European Service Module
ESA-built propulsion and life-support module powering Orion on Artemis II.
Last refreshed: 2 April 2026 · Appears in 1 active topic
How does Europe's service module give ESA leverage in the Artemis programme?
Latest on European Service Module
- What is the European Service Module?
- The ESM is an ESA-built module that provides propulsion, power, water, and oxygen to NASA's Orion capsule. ESM-2 is flying on Artemis II, built by Airbus in Bremen.Source: ESA/NASA programme documentation
- Which countries built the European Service Module?
- Airbus Defence and Space assembled ESM-2 in Bremen, Germany, with components from 13 ESA member states.Source: ESA press release, April 2026
- Why does Orion need a European service module?
- The ESM provides the propulsion needed to insert Orion into a translunar trajectory and return it to Earth. Without it, Orion's crew module has no main engine.Source: NASA/ESA technical documentation
- What engine does the European Service Module use?
- ESM-2 uses a main engine derived from the Ariane 5 upper stage, with heritage from Europe's Hermes shuttle programme. It produces 24 kilonewtons of thrust.Source: Airbus/ESA technical specifications
Background
The European Service Module (ESM-2) is providing propulsion, power, thermal control, and life support to Orion on the Artemis II mission, launched 1 April 2026. ESA confirmed on 2 April that the module is powering the vehicle correctly ahead of the critical translunar injection burn.
Built by Airbus Defence and Space in Bremen, ESM-2 incorporates components from 13 ESA member states, including the main engine from the Ariane 5 upper stage (a heritage from Europe's Hermes shuttle programme).

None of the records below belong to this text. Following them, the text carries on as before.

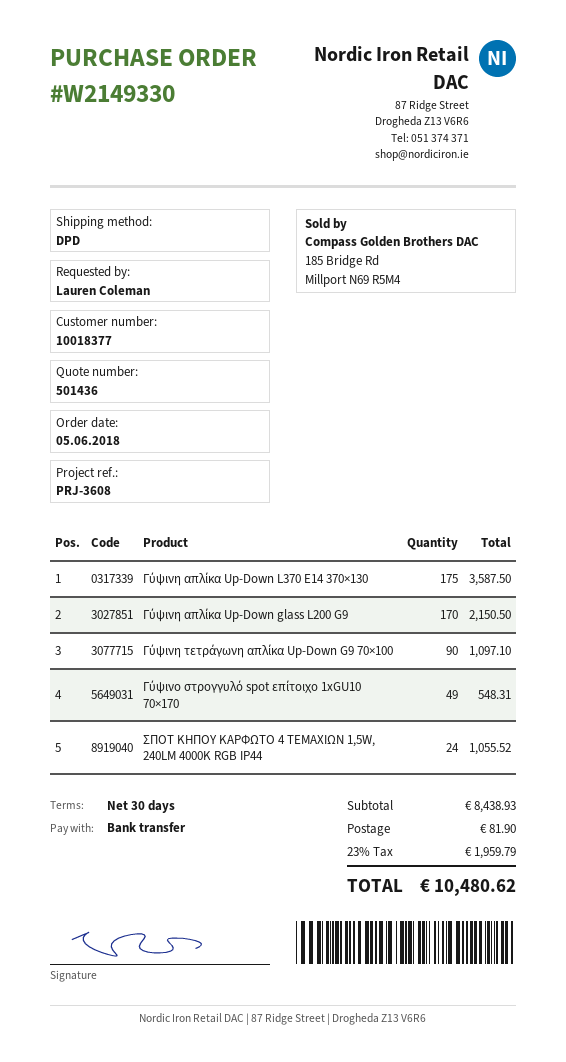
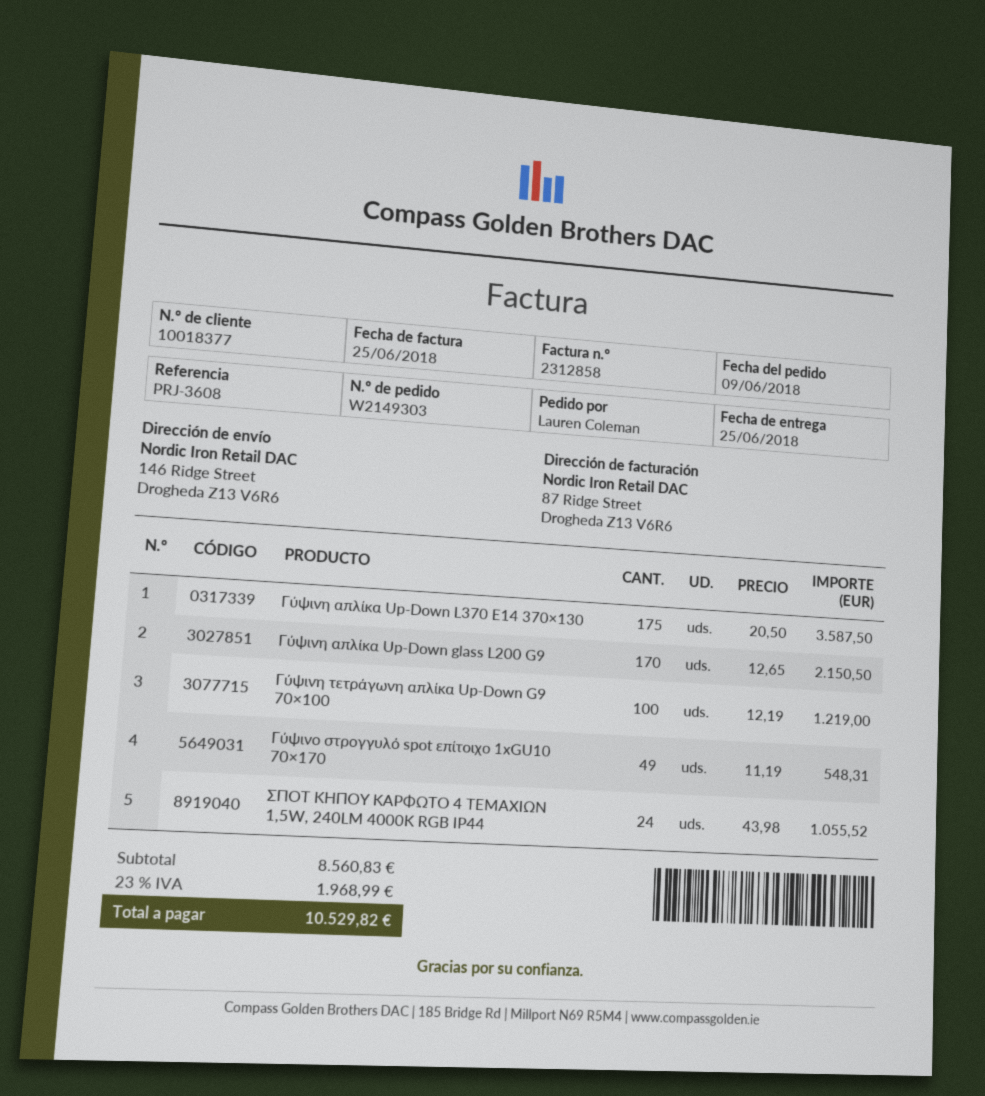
order number: W2149330 -> W2149303
order date: 2018-06-05 -> 2018-06-09
Γύψινη τετράγωνη απλίκα Up-Down G9 70×100: 90 for 1097.10 -> 100 for 1219.00
subtotal: 8438.93 -> 8560.83
shipping: 81.90 -> none
tax: 23% = 1959.79 -> 23% = 1968.99
total: 10480.62 -> 10529.82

It provides 24 kilonewtons of thrust from its main engine, augmented by 8 auxiliary and 24 attitude control thrusters. The module carries 9 tonnes of propellant at launch and supplies oxygen and water through the lunar transit and return. ESM-1 flew on Artemis I; ESM-3 is in production for Artemis III.

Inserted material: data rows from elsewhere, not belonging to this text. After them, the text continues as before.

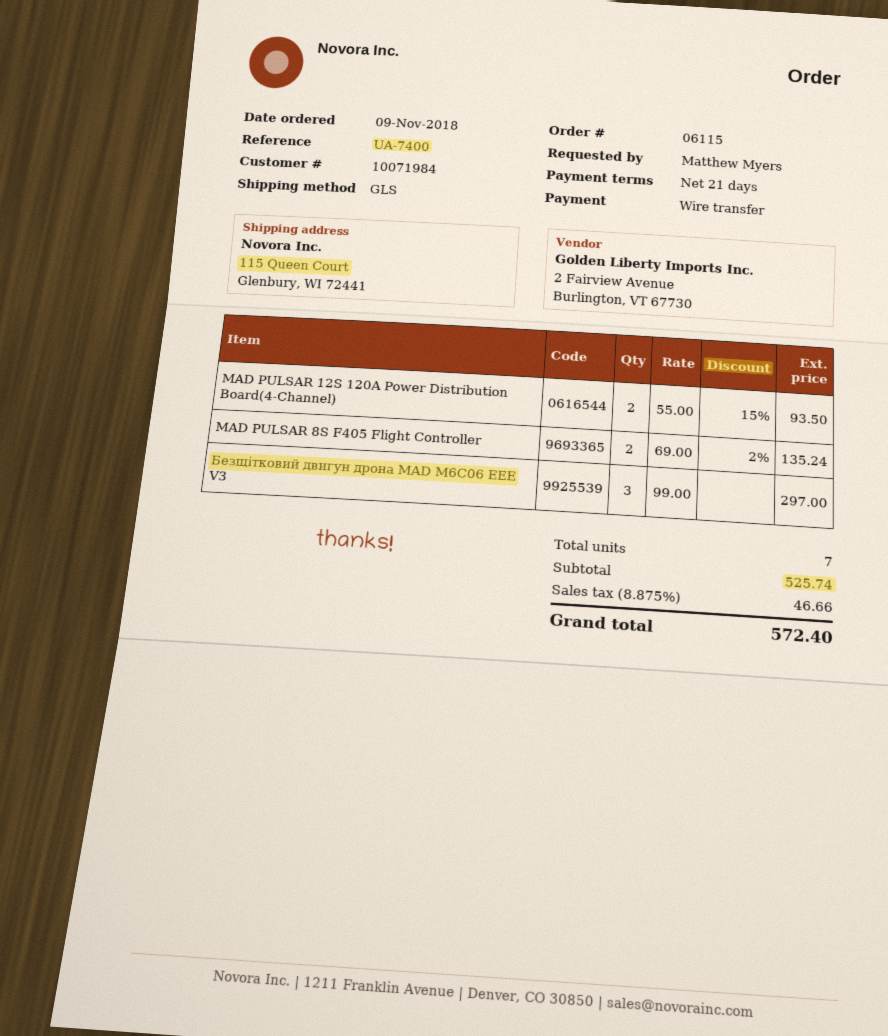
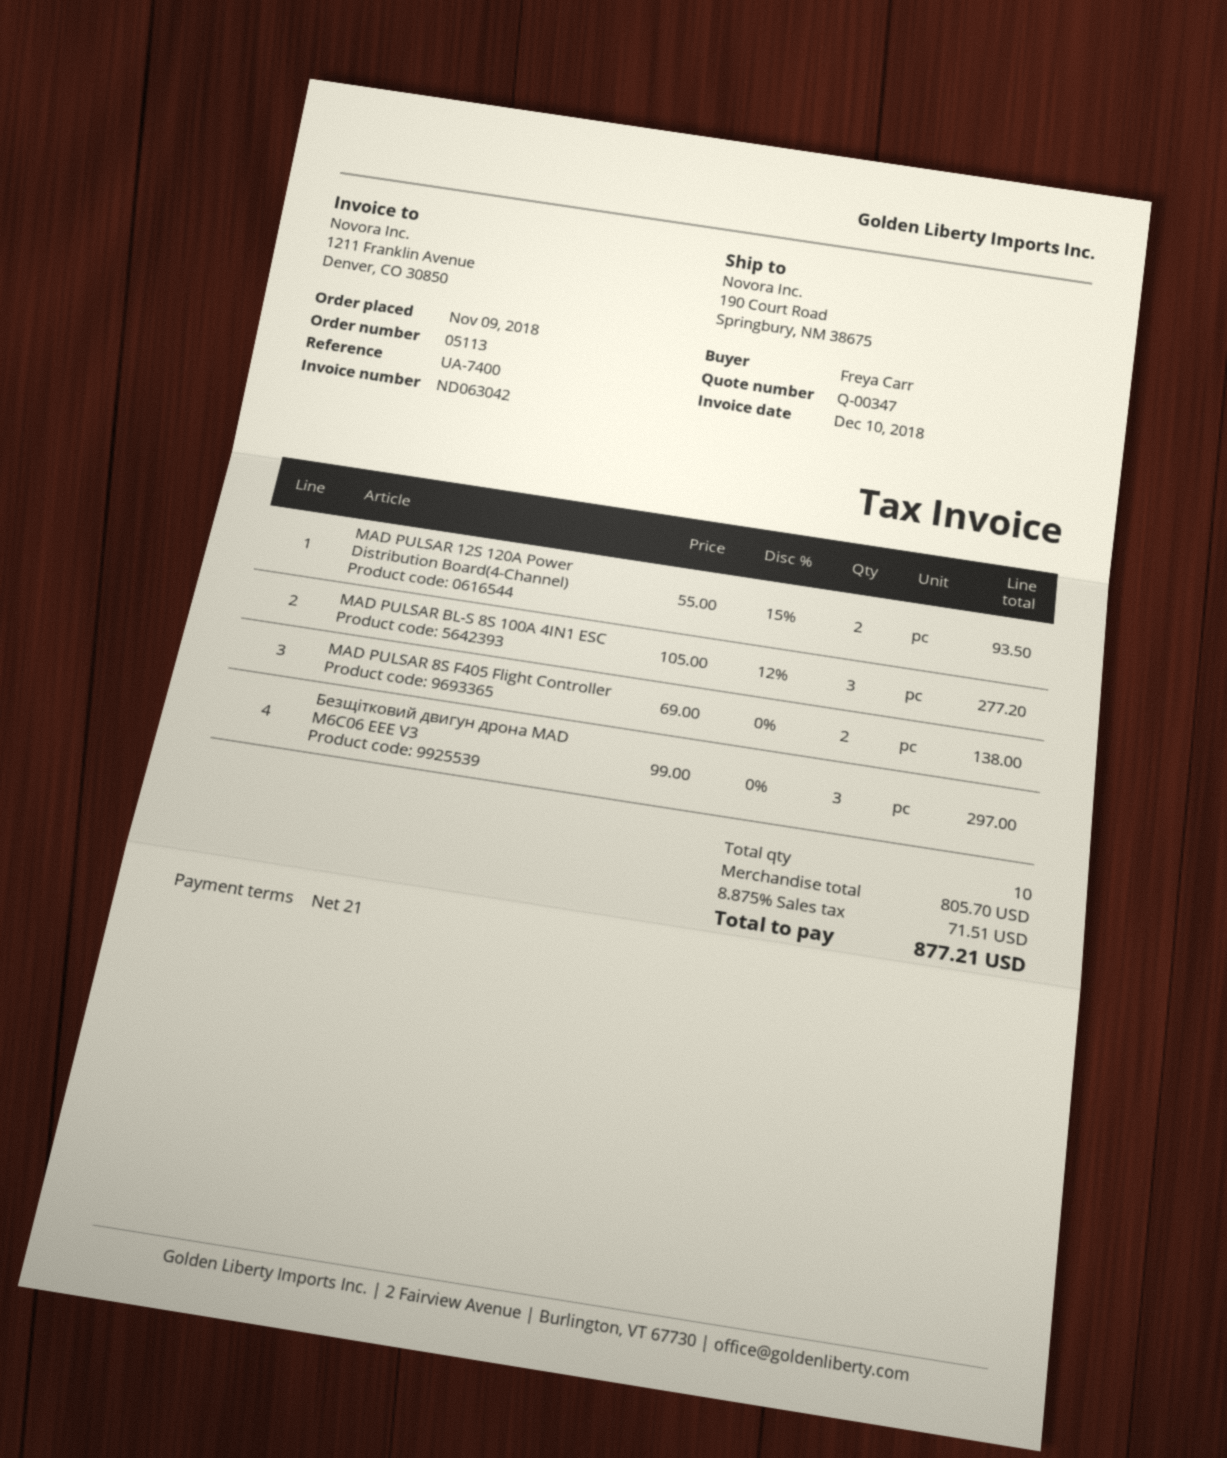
order number: 06115 -> 05113
ordered by: Matthew Myers -> Freya Carr
ship to: 115 Queen Court, Glenbury, WI 72441 -> 190 Court Road, Springbury, NM 38675
MAD PULSAR 8S F405 Flight Controller: 2 x 69.00 - 2% = 135.24 -> 2 x 69.00 = 138.00
MAD PULSAR BL-S 8S 100A 4IN1 ESC: none -> 3 x 105.00 - 12% = 277.20
total quantity: 7 -> 10
subtotal: 525.74 -> 805.70
tax: 8.875% = 46.66 -> 8.875% = 71.51
total: 572.40 -> 877.21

ESM represents the most significant European hardware contribution to a US crewed spaceflight programme since the Columbus laboratory on the ISS. It gives ESA industrial leverage in the Artemis architecture: without the service module, Orion cannot fly. That leverage will be central to ESA's negotiations over post-Gateway participation in lunar exploration, particularly as the international cooperation framework for Artemis evolves.